__WORK TASK__:
Search the data for the string "after" and copy each line where it turns up.

Web page revision data:
---*---

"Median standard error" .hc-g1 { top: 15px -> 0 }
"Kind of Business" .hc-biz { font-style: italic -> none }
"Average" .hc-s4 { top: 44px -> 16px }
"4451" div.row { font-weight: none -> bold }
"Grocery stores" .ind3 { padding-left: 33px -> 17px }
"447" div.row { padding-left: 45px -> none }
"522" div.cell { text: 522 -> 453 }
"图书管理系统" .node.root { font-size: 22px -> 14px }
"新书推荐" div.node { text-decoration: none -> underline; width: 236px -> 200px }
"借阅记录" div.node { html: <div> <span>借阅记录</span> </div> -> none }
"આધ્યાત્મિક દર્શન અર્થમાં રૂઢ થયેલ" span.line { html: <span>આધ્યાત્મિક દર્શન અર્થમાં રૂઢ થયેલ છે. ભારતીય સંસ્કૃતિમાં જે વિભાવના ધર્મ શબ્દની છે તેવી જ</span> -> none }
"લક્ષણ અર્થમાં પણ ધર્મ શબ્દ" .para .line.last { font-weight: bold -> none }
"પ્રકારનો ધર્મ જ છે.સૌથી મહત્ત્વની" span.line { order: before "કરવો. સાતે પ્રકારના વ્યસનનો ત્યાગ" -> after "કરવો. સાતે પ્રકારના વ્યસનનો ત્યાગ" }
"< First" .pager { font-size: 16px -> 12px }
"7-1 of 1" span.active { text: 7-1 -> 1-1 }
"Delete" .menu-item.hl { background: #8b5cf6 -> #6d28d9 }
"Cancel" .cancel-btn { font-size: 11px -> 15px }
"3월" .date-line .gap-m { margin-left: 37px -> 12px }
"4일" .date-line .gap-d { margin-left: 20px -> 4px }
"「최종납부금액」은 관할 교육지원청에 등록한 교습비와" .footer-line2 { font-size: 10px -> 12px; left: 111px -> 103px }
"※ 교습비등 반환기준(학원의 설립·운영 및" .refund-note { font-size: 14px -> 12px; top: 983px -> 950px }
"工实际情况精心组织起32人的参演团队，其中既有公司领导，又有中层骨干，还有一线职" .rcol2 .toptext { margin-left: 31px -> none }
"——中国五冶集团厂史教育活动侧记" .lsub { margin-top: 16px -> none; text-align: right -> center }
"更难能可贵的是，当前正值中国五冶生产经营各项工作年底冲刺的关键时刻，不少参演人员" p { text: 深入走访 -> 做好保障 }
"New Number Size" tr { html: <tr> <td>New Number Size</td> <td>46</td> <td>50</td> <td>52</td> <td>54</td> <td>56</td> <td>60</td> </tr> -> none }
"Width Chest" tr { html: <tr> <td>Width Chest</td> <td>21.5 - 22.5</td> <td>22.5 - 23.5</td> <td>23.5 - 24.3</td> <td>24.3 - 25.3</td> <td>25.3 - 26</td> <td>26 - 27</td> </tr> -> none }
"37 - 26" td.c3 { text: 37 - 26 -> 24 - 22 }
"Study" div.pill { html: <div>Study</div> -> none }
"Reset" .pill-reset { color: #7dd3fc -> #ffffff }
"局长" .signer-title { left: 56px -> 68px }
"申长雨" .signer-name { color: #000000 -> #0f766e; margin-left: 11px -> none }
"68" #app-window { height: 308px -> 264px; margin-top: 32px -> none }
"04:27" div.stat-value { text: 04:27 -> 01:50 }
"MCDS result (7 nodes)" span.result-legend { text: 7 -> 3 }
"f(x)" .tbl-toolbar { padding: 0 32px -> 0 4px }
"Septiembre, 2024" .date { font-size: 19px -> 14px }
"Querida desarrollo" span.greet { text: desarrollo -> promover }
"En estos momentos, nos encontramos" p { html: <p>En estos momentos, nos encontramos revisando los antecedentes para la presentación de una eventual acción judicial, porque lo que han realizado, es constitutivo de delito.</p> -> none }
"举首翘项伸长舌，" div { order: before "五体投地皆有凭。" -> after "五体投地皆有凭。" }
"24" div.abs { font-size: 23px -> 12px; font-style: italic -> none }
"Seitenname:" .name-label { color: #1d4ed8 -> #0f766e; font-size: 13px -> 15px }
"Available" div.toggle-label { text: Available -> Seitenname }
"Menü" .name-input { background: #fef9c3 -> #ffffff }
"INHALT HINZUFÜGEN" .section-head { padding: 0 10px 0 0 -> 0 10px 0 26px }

---*---

__SOLUTION FOR THIS TASK__:
"પ્રકારનો ધર્મ જ છે.સૌથી મહત્ત્વની" span.line { order: before "કરવો. સાતે પ્રકારના વ્યસનનો ત્યાગ" -> after "કરવો. સાતે પ્રકારના વ્યસનનો ત્યાગ" }
"举首翘项伸长舌，" div { order: before "五体投地皆有凭。" -> after "五体投地皆有凭。" }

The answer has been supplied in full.